Inflammatory Gene Expression in SHIVnef Compared to SIV-Infected Rhesus Macaques

Gene Gene symbol Fold change in SHIVnef infection Cellular function/pathway
Interleukin 12 receptor beta 1 subunit IL-12RB1 −6.7 JAK-STAT signaling pathway
CD40 ligand CD40L −6.4 Immunoglobulin class switch, adaptive immunity
TNF (ligand) superfamily, member 14 TNFSD14 −5.7 NF-kB signaling pathway
Lymphotoxin alpha LTA −4.8 Inflammatory, immunostimulatory, and antiviral responses, apoptosis
Chemokine (C-C) ligand 17 CCL17 −4.5 Antimicrobial, trafficking, and activation of mature T cells
Interleukin 3 IL-3 −4.3 Cell growth, differentiation, and apoptosis
Interleukin 1 receptor type 1 IL1R1 −4.1 Interleukin 1 receptor antagonist, MAPK signaling pathway
Fractalkine CX3CL1 −4.0 T lymphocyte and monocyte chemoattractor
Interleukin 13 receptor subunit alpha-2-like LOC708339 (Mmu) −3.4 JAK-STAT signaling pathway
Interleukin 13 IL-13 −3.3 B cell maturation and differentiation
Osteoprotegerin TNFRSF11B −3.0 Blocks the binding of TNF-related apoptosis-inducing ligand (TRAIL)

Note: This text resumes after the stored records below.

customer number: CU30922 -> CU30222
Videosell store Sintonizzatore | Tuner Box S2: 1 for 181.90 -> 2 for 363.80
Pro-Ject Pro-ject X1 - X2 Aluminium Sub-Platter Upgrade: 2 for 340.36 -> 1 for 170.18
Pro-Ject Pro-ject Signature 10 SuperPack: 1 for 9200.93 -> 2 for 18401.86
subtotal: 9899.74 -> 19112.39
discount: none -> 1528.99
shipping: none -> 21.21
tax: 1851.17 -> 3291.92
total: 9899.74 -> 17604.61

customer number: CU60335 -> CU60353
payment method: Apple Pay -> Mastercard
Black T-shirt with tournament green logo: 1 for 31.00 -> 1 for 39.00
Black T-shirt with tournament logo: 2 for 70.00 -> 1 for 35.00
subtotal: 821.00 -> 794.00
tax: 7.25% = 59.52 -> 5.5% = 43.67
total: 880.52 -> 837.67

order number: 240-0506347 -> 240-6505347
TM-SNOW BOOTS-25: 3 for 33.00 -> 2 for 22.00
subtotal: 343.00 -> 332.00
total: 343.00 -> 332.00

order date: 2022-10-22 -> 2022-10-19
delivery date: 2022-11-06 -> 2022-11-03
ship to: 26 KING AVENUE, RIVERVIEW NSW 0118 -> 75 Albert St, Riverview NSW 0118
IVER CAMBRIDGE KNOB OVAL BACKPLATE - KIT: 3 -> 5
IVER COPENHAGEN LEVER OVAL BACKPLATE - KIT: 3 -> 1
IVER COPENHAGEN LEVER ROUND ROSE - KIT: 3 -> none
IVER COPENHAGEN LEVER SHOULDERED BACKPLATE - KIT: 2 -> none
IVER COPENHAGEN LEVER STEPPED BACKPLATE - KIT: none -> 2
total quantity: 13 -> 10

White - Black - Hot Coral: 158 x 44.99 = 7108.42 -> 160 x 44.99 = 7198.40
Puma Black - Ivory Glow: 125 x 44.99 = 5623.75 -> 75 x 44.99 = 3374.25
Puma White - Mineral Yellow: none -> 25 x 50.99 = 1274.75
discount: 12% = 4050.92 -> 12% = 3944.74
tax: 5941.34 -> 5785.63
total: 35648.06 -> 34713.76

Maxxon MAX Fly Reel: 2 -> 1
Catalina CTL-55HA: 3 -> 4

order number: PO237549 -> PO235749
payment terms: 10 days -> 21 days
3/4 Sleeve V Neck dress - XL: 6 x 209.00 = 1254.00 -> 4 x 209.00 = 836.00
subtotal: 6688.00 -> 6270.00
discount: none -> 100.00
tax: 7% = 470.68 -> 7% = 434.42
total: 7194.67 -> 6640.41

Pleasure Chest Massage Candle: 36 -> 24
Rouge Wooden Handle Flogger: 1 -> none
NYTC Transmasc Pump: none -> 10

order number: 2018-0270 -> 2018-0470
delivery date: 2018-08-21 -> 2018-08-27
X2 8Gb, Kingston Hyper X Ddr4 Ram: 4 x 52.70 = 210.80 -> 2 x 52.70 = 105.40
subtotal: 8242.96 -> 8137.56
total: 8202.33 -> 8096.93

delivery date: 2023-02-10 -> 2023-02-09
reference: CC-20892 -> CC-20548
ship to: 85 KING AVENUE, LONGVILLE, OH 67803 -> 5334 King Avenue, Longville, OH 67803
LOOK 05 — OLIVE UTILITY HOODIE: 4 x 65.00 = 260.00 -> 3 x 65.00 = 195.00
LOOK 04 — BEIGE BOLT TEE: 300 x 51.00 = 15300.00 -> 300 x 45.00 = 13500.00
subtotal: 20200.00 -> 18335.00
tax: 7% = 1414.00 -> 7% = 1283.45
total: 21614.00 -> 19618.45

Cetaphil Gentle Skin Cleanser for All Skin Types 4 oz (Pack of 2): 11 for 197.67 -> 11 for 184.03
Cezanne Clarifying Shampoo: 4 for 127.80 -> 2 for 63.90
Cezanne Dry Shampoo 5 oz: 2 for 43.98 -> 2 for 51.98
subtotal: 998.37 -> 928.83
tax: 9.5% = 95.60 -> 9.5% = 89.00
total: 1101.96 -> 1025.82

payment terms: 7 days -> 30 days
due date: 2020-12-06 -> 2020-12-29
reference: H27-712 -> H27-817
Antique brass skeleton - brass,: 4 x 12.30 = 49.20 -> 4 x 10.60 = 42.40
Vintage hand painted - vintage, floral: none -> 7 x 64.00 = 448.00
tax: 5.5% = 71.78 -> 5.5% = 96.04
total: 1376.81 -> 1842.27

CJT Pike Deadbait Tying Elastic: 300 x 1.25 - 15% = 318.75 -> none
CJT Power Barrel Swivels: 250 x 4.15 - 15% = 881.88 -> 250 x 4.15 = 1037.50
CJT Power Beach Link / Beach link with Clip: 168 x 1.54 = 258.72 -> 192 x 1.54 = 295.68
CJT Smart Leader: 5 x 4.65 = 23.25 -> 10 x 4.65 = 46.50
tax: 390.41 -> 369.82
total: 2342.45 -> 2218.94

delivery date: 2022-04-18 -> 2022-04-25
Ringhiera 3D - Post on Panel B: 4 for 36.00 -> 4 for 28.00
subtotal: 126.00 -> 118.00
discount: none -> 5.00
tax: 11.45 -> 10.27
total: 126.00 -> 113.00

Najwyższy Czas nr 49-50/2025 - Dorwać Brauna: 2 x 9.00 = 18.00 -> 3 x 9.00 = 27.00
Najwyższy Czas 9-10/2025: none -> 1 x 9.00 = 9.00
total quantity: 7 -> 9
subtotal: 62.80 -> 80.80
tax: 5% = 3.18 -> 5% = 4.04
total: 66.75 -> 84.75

CD70 CD70 −3.0 TNF ligand family, regulates B cell activation
Fas ligand FasL −2.8 TNF superfamily, apoptosis
Interleukin 6 IL-6 2.8 Multifunctional cytokine, inflammatory response
Chemokine (C-C) receptor 8 CCR8 2.9 G-protein-coupled receptor signaling pathway
Interferon-inducible T cell alpha chemoattractant CXCL11 3.0 Chemotactic for activated T cells, CXCR3 signaling pathway
TNF (ligand) superfamily, member 13b TNFSF13B 3.0 NF-kB signaling pathway
Monocyte chemotactic protein 1 CCL2 3.7 Recruits monocytes, memory T cells, and dendritic cells to the sites of inflammation
Macrophage inflammatory protein 3a CCL20 3.8 Strongly chemotactic for lymphocytes
Monocyte chemotactic protein 3-like LOC714751 (Mmu) 4.1 Attracts macrophages during inflammation
Interleukin 1 receptor, type 2 IL-1R2 5.0 MAPK signaling pathway
Macrophage inflammatory protein 3 CCL23 11.6 Highly chemotactic for resting T cells and monocytes

Lung RNA samples were amplified using the PCR targeted array for Rhesus Macaque Inflammatory Cytokines & Receptors (SABiosciences) in a BioRad iCycler iQ, as per manufacturer protocols. The housekeeping genes beta-2-microglobulin and hypoxanthine-guanine phosphoribosyltransferase-like were used for normalization. Gene expression was determined via the ΔΔCt method; fold changes were calculated based on difference in gene expression between six SHIVnef- and two SIVmac239-infected macaques. Statistical analyses were not performed given the small sample size in the SIV group. Only the genes with altered expression of genes at fold change cutoff of ±2.7 are shown. Mmu, Macaca mulatta.